» **Instructions for the task**: Give back exactly the lines of the data below, starting with the line that has "tax: 13.5% = 2024.69 -> 13.5% = 1951.96" and going on through the line that has "shipping: 0.00 -> 26.00".

» **Source data**:
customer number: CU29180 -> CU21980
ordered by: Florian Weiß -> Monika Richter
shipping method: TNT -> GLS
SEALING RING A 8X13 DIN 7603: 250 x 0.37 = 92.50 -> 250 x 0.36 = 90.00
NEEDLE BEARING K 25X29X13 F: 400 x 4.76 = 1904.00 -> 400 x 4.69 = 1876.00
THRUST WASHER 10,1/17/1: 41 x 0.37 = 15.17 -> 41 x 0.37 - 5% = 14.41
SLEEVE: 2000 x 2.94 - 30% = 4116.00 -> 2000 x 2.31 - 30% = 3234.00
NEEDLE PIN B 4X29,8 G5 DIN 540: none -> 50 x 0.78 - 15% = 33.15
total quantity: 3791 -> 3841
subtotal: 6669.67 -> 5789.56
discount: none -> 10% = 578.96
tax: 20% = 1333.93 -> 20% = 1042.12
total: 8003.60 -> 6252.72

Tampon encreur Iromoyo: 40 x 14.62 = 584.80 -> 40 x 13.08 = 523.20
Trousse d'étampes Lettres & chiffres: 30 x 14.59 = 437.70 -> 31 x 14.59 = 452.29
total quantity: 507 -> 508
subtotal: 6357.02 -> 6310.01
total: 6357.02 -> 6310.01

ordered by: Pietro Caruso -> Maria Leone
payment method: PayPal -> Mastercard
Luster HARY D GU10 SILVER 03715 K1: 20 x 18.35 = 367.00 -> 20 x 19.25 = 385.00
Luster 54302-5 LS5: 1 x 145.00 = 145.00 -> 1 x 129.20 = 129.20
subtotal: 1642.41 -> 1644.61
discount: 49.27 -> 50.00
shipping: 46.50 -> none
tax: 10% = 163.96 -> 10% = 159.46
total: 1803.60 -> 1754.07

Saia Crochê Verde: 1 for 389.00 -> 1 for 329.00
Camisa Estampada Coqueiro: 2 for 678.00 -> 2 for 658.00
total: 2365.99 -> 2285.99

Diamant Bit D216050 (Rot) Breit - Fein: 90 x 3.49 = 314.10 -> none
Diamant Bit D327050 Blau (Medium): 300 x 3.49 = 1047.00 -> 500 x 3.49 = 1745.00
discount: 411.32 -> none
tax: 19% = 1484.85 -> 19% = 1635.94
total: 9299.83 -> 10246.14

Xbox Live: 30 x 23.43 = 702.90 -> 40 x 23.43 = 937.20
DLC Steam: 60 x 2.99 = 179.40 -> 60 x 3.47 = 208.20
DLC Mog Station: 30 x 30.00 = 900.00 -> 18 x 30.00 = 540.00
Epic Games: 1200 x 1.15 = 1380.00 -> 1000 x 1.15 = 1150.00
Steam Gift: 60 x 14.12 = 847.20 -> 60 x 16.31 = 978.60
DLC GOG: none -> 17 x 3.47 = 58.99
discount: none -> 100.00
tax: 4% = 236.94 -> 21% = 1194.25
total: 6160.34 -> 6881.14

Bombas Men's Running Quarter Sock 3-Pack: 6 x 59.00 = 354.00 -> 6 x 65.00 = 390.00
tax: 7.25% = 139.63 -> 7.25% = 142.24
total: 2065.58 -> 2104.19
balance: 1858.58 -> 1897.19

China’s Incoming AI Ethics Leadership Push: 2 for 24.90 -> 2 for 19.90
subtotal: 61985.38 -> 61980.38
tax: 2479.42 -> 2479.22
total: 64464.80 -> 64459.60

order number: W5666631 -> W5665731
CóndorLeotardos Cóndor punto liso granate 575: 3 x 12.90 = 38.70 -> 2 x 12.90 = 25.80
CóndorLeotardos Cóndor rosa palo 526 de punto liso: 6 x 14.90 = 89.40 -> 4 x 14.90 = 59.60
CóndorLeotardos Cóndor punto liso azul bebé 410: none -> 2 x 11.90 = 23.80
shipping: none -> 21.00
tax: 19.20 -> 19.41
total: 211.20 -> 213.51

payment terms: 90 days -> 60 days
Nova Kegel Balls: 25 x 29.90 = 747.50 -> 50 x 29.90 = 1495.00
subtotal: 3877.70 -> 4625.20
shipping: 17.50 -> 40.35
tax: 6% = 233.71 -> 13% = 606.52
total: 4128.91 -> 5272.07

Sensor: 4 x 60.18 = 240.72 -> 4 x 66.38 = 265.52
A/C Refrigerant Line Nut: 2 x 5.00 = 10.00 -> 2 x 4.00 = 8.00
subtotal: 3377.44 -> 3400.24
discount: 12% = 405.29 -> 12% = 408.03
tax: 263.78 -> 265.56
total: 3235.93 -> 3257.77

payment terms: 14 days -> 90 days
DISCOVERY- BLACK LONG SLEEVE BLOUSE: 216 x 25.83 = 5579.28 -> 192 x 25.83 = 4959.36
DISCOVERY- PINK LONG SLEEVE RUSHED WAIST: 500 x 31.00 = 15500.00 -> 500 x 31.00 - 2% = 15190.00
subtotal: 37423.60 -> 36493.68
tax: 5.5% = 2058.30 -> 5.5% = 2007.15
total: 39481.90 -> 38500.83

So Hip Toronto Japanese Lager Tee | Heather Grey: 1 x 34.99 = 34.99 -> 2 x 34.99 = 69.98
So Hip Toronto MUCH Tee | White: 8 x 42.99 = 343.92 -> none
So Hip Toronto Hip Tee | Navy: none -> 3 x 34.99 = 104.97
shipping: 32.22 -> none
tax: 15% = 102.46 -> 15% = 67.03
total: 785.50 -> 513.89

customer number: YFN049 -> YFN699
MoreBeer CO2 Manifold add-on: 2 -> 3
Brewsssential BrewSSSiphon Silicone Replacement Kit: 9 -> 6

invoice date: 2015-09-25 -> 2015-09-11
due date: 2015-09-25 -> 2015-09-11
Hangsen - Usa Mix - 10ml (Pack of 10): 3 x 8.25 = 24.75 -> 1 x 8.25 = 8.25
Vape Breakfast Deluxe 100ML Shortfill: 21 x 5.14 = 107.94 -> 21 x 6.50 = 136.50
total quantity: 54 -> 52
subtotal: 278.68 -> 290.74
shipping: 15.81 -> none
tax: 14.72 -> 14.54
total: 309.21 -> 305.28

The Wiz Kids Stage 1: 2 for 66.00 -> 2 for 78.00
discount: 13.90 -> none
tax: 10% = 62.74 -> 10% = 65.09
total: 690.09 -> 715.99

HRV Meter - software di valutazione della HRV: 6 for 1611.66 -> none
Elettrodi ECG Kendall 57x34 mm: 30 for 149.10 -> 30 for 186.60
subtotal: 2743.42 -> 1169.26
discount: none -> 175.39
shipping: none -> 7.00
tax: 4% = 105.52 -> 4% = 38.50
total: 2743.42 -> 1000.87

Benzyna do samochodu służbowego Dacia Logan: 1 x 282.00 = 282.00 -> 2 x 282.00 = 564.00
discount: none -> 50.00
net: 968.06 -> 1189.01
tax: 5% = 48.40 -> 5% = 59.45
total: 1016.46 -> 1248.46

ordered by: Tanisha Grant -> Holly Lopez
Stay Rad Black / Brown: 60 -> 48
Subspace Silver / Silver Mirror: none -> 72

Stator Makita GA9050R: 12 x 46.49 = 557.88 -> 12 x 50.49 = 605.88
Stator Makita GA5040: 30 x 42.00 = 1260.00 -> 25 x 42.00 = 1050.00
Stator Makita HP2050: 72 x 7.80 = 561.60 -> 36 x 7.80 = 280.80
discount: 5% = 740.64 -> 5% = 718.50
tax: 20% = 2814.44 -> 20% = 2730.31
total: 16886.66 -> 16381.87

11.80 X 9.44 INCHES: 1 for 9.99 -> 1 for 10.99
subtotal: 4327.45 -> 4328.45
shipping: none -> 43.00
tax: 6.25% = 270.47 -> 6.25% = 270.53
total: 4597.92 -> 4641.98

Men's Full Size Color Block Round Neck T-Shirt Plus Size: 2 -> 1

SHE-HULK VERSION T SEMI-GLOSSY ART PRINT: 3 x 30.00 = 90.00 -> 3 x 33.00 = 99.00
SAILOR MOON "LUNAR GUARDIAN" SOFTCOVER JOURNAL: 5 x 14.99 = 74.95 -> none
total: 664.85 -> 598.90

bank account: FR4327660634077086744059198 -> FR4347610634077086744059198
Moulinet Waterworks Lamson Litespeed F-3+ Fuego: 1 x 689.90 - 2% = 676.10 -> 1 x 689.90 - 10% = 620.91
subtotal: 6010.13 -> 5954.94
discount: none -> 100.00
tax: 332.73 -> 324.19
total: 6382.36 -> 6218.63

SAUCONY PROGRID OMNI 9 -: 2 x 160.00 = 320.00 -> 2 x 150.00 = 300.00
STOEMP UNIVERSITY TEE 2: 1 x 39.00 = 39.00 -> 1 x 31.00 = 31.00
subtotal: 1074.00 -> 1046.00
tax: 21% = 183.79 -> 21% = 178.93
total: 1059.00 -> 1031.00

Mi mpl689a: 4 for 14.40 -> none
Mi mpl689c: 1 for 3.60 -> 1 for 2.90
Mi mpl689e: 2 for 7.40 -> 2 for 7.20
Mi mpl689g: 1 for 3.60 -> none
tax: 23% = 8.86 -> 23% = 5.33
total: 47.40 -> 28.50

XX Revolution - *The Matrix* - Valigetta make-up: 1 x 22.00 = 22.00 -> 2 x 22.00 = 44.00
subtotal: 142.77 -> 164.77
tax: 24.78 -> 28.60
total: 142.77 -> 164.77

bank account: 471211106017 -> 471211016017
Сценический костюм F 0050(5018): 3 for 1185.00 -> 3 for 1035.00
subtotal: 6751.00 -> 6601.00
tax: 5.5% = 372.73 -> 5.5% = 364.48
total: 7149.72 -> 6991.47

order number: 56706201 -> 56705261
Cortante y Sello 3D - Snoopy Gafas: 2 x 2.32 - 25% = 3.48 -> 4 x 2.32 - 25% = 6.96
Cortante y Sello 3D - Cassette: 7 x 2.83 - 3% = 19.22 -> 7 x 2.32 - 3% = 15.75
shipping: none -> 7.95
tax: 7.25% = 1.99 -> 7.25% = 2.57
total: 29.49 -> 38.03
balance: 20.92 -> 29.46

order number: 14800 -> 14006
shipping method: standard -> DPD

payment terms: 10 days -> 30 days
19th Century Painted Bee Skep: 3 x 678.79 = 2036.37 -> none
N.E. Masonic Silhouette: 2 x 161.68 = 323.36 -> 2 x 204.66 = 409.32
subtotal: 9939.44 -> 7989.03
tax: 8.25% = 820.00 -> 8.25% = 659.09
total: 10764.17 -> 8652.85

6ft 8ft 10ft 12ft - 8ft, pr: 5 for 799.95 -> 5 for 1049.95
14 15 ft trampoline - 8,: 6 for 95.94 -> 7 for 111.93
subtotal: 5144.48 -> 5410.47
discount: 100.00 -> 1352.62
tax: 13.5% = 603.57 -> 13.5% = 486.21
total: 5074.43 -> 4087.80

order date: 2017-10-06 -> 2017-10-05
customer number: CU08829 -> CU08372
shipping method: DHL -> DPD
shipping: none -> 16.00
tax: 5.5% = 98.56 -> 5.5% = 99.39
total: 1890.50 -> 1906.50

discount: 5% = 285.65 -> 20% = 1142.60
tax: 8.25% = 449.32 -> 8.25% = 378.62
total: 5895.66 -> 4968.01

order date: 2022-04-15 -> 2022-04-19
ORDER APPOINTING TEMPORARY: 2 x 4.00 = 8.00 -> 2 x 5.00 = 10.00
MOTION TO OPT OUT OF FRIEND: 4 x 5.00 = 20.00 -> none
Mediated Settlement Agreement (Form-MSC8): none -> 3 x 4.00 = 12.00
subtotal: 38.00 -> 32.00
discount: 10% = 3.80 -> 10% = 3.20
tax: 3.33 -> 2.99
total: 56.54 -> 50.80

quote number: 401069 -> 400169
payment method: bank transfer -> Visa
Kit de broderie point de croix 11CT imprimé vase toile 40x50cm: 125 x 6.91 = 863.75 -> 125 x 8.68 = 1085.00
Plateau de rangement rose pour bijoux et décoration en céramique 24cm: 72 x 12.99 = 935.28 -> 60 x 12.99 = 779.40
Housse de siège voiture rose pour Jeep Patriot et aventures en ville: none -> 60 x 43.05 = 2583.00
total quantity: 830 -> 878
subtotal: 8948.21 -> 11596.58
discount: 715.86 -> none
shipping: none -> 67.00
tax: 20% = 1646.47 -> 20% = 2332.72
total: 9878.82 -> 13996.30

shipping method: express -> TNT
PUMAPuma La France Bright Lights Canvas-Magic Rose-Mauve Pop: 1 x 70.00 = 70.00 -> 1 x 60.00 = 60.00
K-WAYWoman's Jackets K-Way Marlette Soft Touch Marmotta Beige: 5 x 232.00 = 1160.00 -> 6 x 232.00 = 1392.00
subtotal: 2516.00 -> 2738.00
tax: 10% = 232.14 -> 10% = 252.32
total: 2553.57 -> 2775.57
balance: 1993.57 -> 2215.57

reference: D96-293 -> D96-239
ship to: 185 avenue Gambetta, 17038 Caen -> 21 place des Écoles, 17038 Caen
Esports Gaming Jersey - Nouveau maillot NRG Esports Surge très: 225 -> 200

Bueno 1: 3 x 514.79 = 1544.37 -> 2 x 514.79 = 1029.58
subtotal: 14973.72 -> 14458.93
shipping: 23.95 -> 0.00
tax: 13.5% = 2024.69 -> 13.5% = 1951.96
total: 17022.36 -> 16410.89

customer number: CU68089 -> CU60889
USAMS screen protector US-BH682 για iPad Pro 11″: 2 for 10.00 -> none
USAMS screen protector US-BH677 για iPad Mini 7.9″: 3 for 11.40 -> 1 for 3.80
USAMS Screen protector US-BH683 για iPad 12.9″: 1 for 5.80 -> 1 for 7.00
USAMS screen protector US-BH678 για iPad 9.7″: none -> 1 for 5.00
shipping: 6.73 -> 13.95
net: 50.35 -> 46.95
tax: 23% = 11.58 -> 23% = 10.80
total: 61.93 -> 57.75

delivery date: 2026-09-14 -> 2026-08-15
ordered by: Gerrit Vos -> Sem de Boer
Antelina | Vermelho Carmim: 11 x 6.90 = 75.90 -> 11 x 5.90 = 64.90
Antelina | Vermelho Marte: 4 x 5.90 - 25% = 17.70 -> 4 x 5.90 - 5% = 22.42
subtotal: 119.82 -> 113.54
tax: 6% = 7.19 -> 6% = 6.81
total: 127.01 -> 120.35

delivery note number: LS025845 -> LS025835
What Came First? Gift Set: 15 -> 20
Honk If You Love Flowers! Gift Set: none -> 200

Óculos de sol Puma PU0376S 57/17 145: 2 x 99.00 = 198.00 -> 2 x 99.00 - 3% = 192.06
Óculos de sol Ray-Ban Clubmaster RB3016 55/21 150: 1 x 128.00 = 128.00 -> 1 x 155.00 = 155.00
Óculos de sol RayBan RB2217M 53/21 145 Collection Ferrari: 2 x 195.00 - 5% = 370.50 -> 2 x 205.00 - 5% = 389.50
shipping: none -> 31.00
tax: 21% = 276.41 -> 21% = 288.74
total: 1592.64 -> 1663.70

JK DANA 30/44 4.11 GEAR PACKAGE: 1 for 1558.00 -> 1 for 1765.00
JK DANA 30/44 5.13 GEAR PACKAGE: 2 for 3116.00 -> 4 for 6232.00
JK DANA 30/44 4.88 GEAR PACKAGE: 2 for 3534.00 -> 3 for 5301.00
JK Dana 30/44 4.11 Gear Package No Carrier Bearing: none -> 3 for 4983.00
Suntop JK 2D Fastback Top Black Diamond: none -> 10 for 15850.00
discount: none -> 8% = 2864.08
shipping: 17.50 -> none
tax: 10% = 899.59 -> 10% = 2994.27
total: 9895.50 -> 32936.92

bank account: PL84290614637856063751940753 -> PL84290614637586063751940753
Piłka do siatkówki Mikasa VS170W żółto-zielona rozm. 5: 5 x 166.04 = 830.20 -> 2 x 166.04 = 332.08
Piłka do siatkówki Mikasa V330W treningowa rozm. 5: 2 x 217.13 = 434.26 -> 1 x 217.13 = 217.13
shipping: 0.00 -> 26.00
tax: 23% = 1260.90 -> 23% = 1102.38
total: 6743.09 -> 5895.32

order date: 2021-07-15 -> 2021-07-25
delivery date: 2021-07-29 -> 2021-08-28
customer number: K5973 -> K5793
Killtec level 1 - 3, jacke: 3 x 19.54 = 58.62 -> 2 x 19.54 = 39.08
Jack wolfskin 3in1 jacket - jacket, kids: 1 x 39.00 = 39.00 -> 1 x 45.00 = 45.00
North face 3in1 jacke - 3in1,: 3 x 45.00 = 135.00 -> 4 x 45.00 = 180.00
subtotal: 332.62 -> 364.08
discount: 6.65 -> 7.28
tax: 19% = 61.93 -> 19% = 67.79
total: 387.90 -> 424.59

» **Task result**:
tax: 13.5% = 2024.69 -> 13.5% = 1951.96
total: 17022.36 -> 16410.89

customer number: CU68089 -> CU60889
USAMS screen protector US-BH682 για iPad Pro 11″: 2 for 10.00 -> none
USAMS screen protector US-BH677 για iPad Mini 7.9″: 3 for 11.40 -> 1 for 3.80
USAMS Screen protector US-BH683 για iPad 12.9″: 1 for 5.80 -> 1 for 7.00
USAMS screen protector US-BH678 για iPad 9.7″: none -> 1 for 5.00
shipping: 6.73 -> 13.95
net: 50.35 -> 46.95
tax: 23% = 11.58 -> 23% = 10.80
total: 61.93 -> 57.75

delivery date: 2026-09-14 -> 2026-08-15
ordered by: Gerrit Vos -> Sem de Boer
Antelina | Vermelho Carmim: 11 x 6.90 = 75.90 -> 11 x 5.90 = 64.90
Antelina | Vermelho Marte: 4 x 5.90 - 25% = 17.70 -> 4 x 5.90 - 5% = 22.42
subtotal: 119.82 -> 113.54
tax: 6% = 7.19 -> 6% = 6.81
total: 127.01 -> 120.35

delivery note number: LS025845 -> LS025835
What Came First? Gift Set: 15 -> 20
Honk If You Love Flowers! Gift Set: none -> 200

Óculos de sol Puma PU0376S 57/17 145: 2 x 99.00 = 198.00 -> 2 x 99.00 - 3% = 192.06
Óculos de sol Ray-Ban Clubmaster RB3016 55/21 150: 1 x 128.00 = 128.00 -> 1 x 155.00 = 155.00
Óculos de sol RayBan RB2217M 53/21 145 Collection Ferrari: 2 x 195.00 - 5% = 370.50 -> 2 x 205.00 - 5% = 389.50
shipping: none -> 31.00
tax: 21% = 276.41 -> 21% = 288.74
total: 1592.64 -> 1663.70

JK DANA 30/44 4.11 GEAR PACKAGE: 1 for 1558.00 -> 1 for 1765.00
JK DANA 30/44 5.13 GEAR PACKAGE: 2 for 3116.00 -> 4 for 6232.00
JK DANA 30/44 4.88 GEAR PACKAGE: 2 for 3534.00 -> 3 for 5301.00
JK Dana 30/44 4.11 Gear Package No Carrier Bearing: none -> 3 for 4983.00
Suntop JK 2D Fastback Top Black Diamond: none -> 10 for 15850.00
discount: none -> 8% = 2864.08
shipping: 17.50 -> none
tax: 10% = 899.59 -> 10% = 2994.27
total: 9895.50 -> 32936.92

bank account: PL84290614637856063751940753 -> PL84290614637586063751940753
Piłka do siatkówki Mikasa VS170W żółto-zielona rozm. 5: 5 x 166.04 = 830.20 -> 2 x 166.04 = 332.08
Piłka do siatkówki Mikasa V330W treningowa rozm. 5: 2 x 217.13 = 434.26 -> 1 x 217.13 = 217.13
shipping: 0.00 -> 26.00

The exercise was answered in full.